[Version comparison data]
%%

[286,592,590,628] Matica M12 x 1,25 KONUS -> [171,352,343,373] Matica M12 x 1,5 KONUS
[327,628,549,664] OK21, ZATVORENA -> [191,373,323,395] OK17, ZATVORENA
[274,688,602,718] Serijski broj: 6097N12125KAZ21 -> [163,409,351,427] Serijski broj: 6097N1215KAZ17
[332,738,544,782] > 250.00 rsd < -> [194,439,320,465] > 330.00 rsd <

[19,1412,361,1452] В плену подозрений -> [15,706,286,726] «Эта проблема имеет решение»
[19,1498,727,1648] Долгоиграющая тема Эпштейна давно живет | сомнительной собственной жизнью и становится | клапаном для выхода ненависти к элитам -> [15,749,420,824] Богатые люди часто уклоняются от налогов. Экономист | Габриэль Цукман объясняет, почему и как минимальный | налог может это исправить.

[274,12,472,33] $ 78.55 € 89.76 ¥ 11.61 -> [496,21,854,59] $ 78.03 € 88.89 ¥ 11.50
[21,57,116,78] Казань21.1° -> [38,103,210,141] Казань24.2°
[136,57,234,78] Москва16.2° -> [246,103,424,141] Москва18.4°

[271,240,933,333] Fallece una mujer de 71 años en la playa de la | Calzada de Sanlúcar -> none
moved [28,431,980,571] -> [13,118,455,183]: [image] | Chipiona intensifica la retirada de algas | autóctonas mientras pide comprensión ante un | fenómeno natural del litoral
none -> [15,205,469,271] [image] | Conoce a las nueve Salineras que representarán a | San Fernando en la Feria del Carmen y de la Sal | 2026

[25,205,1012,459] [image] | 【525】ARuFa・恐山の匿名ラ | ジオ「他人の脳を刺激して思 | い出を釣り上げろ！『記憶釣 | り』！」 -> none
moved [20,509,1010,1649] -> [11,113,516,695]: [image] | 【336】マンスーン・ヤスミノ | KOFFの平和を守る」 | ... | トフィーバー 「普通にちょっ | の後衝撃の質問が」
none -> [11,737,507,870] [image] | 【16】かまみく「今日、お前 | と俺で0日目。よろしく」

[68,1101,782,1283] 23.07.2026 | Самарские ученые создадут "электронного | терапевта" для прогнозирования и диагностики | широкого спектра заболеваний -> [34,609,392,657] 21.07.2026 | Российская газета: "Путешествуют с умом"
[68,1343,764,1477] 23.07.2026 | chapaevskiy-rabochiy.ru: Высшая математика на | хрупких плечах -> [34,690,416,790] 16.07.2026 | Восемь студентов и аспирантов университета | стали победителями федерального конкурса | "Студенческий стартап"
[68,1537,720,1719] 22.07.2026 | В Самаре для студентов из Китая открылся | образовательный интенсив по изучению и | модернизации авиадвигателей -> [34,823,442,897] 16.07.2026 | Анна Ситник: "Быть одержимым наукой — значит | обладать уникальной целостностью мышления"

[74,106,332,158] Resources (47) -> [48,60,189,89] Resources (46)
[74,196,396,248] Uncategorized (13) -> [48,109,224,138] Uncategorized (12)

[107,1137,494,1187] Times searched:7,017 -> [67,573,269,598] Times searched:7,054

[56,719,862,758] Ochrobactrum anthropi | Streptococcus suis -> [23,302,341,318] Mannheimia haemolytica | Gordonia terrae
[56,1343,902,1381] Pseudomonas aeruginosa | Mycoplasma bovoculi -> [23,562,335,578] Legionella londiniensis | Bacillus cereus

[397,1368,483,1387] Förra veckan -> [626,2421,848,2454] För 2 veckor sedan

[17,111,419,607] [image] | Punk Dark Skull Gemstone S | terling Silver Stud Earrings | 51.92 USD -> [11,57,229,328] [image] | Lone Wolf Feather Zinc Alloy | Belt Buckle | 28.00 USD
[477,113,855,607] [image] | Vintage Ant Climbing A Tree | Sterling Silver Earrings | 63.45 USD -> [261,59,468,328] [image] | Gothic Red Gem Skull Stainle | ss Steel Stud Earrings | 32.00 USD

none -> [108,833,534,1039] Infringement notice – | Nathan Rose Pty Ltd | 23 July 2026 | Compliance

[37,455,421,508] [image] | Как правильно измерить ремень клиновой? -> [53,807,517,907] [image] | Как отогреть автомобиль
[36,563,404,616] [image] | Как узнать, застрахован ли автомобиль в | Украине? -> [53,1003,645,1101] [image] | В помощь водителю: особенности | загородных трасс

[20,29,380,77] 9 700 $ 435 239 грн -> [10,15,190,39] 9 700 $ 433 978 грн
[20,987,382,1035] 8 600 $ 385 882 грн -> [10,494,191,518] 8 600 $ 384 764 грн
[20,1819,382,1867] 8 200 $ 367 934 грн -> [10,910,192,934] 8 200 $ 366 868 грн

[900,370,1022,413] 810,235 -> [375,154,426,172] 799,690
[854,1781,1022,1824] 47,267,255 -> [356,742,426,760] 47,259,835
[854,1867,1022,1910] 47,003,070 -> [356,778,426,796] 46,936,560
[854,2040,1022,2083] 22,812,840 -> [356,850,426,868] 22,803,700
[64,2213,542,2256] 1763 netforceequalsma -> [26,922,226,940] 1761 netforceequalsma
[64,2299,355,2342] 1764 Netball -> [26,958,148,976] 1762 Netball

%%

#### Exercise objective:
Every record above is to be copied out again exactly as written.

#### Exercise response:
[286,592,590,628] Matica M12 x 1,25 KONUS -> [171,352,343,373] Matica M12 x 1,5 KONUS
[327,628,549,664] OK21, ZATVORENA -> [191,373,323,395] OK17, ZATVORENA
[274,688,602,718] Serijski broj: 6097N12125KAZ21 -> [163,409,351,427] Serijski broj: 6097N1215KAZ17
[332,738,544,782] > 250.00 rsd < -> [194,439,320,465] > 330.00 rsd <

[19,1412,361,1452] В плену подозрений -> [15,706,286,726] «Эта проблема имеет решение»
[19,1498,727,1648] Долгоиграющая тема Эпштейна давно живет | сомнительной собственной жизнью и становится | клапаном для выхода ненависти к элитам -> [15,749,420,824] Богатые люди часто уклоняются от налогов. Экономист | Габриэль Цукман объясняет, почему и как минимальный | налог может это исправить.

[274,12,472,33] $ 78.55 € 89.76 ¥ 11.61 -> [496,21,854,59] $ 78.03 € 88.89 ¥ 11.50
[21,57,116,78] Казань21.1° -> [38,103,210,141] Казань24.2°
[136,57,234,78] Москва16.2° -> [246,103,424,141] Москва18.4°

[271,240,933,333] Fallece una mujer de 71 años en la playa de la | Calzada de Sanlúcar -> none
moved [28,431,980,571] -> [13,118,455,183]: [image] | Chipiona intensifica la retirada de algas | autóctonas mientras pide comprensión ante un | fenómeno natural del litoral
none -> [15,205,469,271] [image] | Conoce a las nueve Salineras que representarán a | San Fernando en la Feria del Carmen y de la Sal | 2026

[25,205,1012,459] [image] | 【525】ARuFa・恐山の匿名ラ | ジオ「他人の脳を刺激して思 | い出を釣り上げろ！『記憶釣 | り』！」 -> none
moved [20,509,1010,1649] -> [11,113,516,695]: [image] | 【336】マンスーン・ヤスミノ | KOFFの平和を守る」 | ... | トフィーバー 「普通にちょっ | の後衝撃の質問が」
none -> [11,737,507,870] [image] | 【16】かまみく「今日、お前 | と俺で0日目。よろしく」

[68,1101,782,1283] 23.07.2026 | Самарские ученые создадут "электронного | терапевта" для прогнозирования и диагностики | широкого спектра заболеваний -> [34,609,392,657] 21.07.2026 | Российская газета: "Путешествуют с умом"
[68,1343,764,1477] 23.07.2026 | chapaevskiy-rabochiy.ru: Высшая математика на | хрупких плечах -> [34,690,416,790] 16.07.2026 | Восемь студентов и аспирантов университета | стали победителями федерального конкурса | "Студенческий стартап"
[68,1537,720,1719] 22.07.2026 | В Самаре для студентов из Китая открылся | образовательный интенсив по изучению и | модернизации авиадвигателей -> [34,823,442,897] 16.07.2026 | Анна Ситник: "Быть одержимым наукой — значит | обладать уникальной целостностью мышления"

[74,106,332,158] Resources (47) -> [48,60,189,89] Resources (46)
[74,196,396,248] Uncategorized (13) -> [48,109,224,138] Uncategorized (12)

[107,1137,494,1187] Times searched:7,017 -> [67,573,269,598] Times searched:7,054

[56,719,862,758] Ochrobactrum anthropi | Streptococcus suis -> [23,302,341,318] Mannheimia haemolytica | Gordonia terrae
[56,1343,902,1381] Pseudomonas aeruginosa | Mycoplasma bovoculi -> [23,562,335,578] Legionella londiniensis | Bacillus cereus

[397,1368,483,1387] Förra veckan -> [626,2421,848,2454] För 2 veckor sedan

[17,111,419,607] [image] | Punk Dark Skull Gemstone S | terling Silver Stud Earrings | 51.92 USD -> [11,57,229,328] [image] | Lone Wolf Feather Zinc Alloy | Belt Buckle | 28.00 USD
[477,113,855,607] [image] | Vintage Ant Climbing A Tree | Sterling Silver Earrings | 63.45 USD -> [261,59,468,328] [image] | Gothic Red Gem Skull Stainle | ss Steel Stud Earrings | 32.00 USD

none -> [108,833,534,1039] Infringement notice – | Nathan Rose Pty Ltd | 23 July 2026 | Compliance

[37,455,421,508] [image] | Как правильно измерить ремень клиновой? -> [53,807,517,907] [image] | Как отогреть автомобиль
[36,563,404,616] [image] | Как узнать, застрахован ли автомобиль в | Украине? -> [53,1003,645,1101] [image] | В помощь водителю: особенности | загородных трасс

[20,29,380,77] 9 700 $ 435 239 грн -> [10,15,190,39] 9 700 $ 433 978 грн
[20,987,382,1035] 8 600 $ 385 882 грн -> [10,494,191,518] 8 600 $ 384 764 грн
[20,1819,382,1867] 8 200 $ 367 934 грн -> [10,910,192,934] 8 200 $ 366 868 грн

[900,370,1022,413] 810,235 -> [375,154,426,172] 799,690
[854,1781,1022,1824] 47,267,255 -> [356,742,426,760] 47,259,835
[854,1867,1022,1910] 47,003,070 -> [356,778,426,796] 46,936,560
[854,2040,1022,2083] 22,812,840 -> [356,850,426,868] 22,803,700
[64,2213,542,2256] 1763 netforceequalsma -> [26,922,226,940] 1761 netforceequalsma
[64,2299,355,2342] 1764 Netball -> [26,958,148,976] 1762 Netball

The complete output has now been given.